TASK PROMPT —
State how many lines in the listing below include the word "Maßnahmen", and add nothing besides the number.
##############################
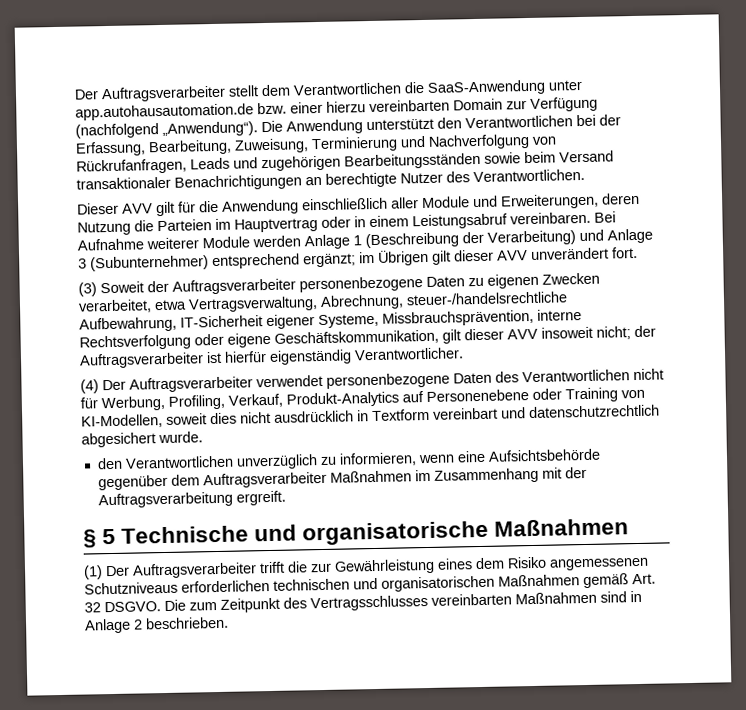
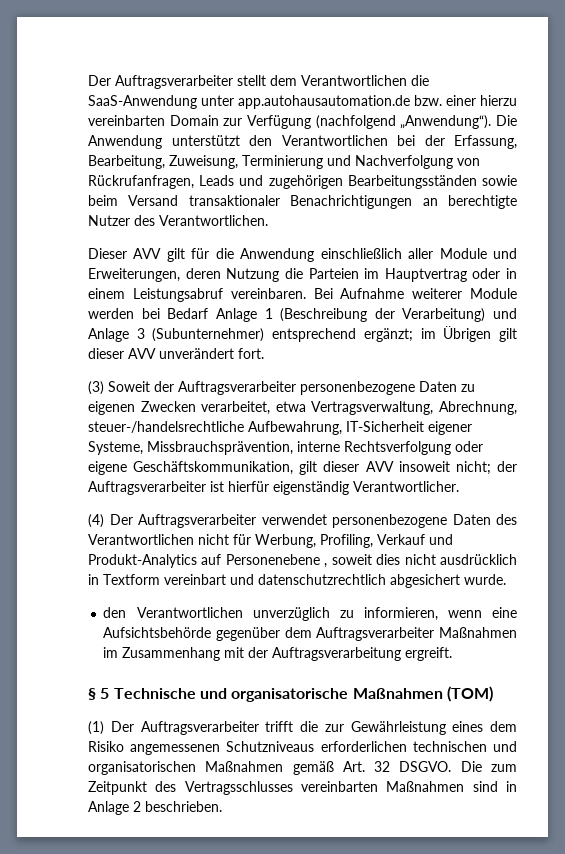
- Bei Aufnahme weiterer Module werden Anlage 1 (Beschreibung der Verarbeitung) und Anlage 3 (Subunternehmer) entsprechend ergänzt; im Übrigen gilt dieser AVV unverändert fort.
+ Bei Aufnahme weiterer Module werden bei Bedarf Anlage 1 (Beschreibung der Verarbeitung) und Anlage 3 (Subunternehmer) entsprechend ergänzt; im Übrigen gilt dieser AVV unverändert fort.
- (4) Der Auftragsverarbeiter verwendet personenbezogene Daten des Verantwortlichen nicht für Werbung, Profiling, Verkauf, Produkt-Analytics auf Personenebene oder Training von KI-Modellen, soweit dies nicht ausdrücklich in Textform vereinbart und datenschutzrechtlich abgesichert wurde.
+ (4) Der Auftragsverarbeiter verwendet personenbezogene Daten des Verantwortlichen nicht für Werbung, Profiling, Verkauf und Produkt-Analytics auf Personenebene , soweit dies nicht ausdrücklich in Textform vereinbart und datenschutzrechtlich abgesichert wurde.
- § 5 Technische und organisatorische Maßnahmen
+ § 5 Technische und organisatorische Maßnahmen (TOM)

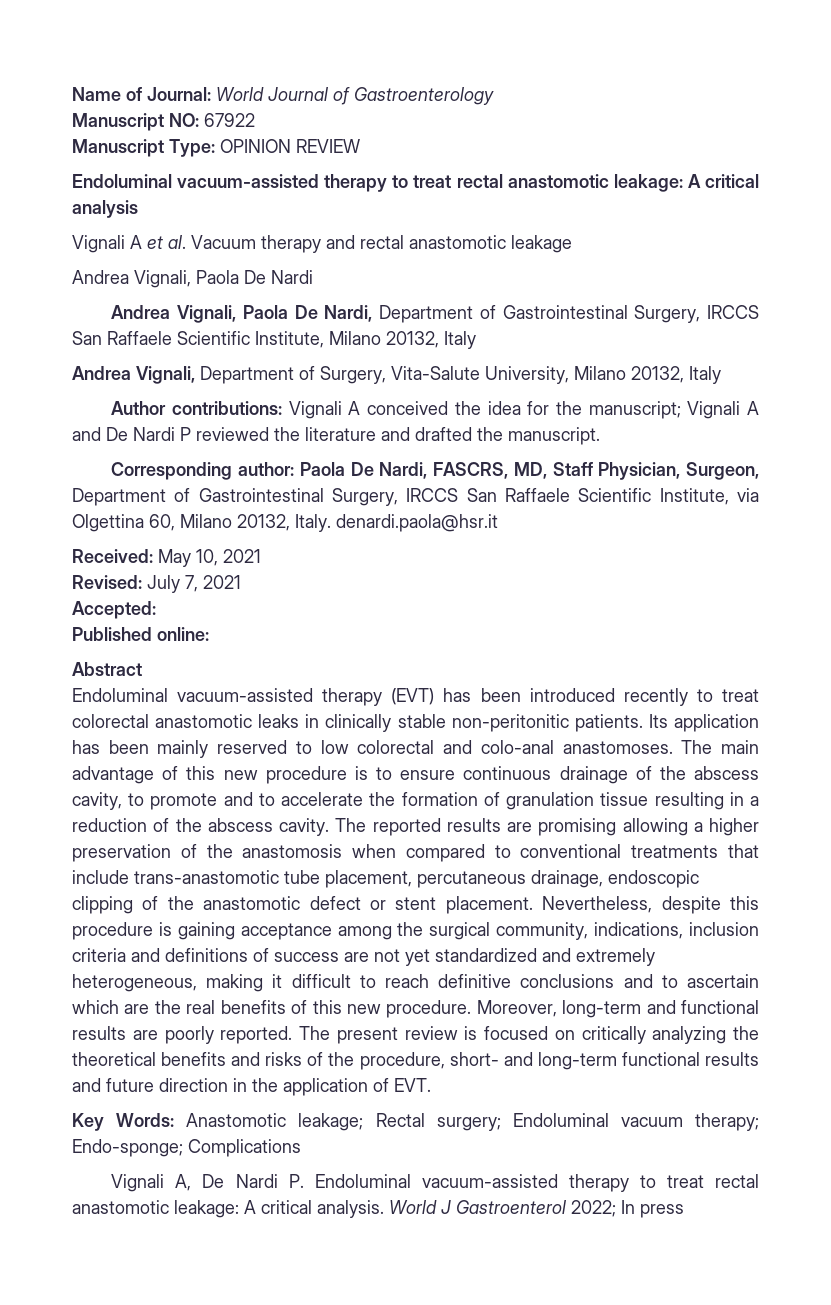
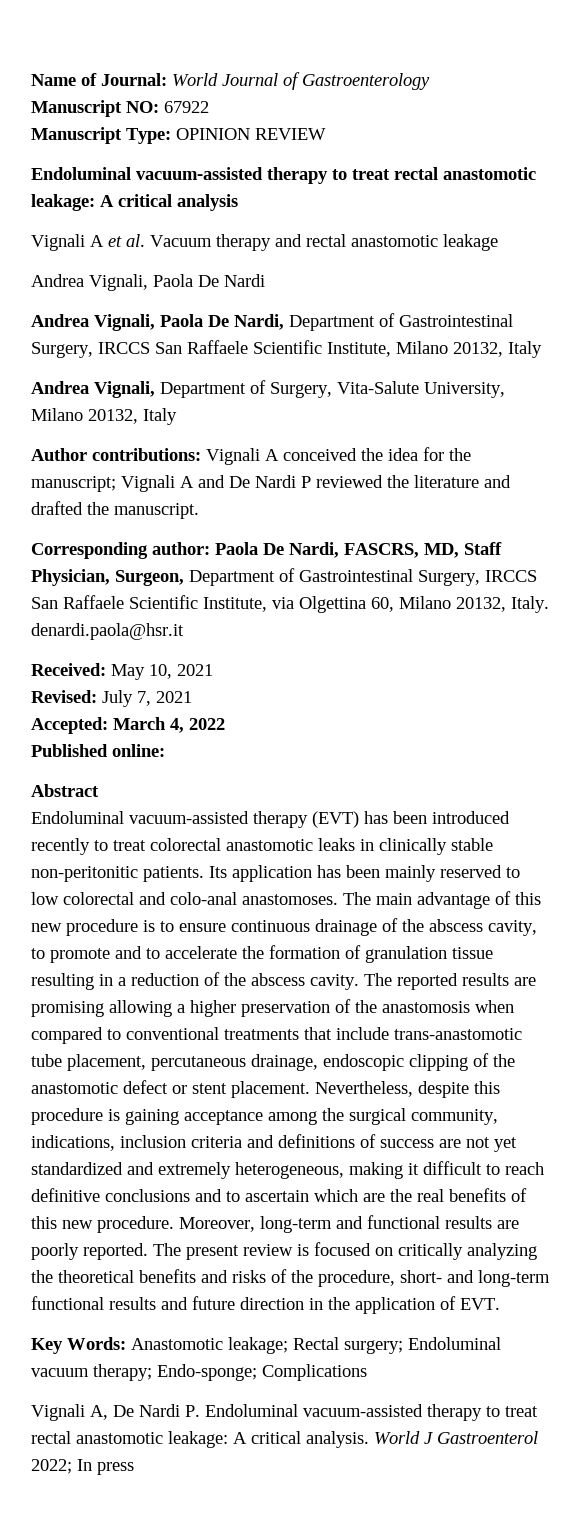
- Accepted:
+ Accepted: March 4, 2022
##############################
REPLY —
2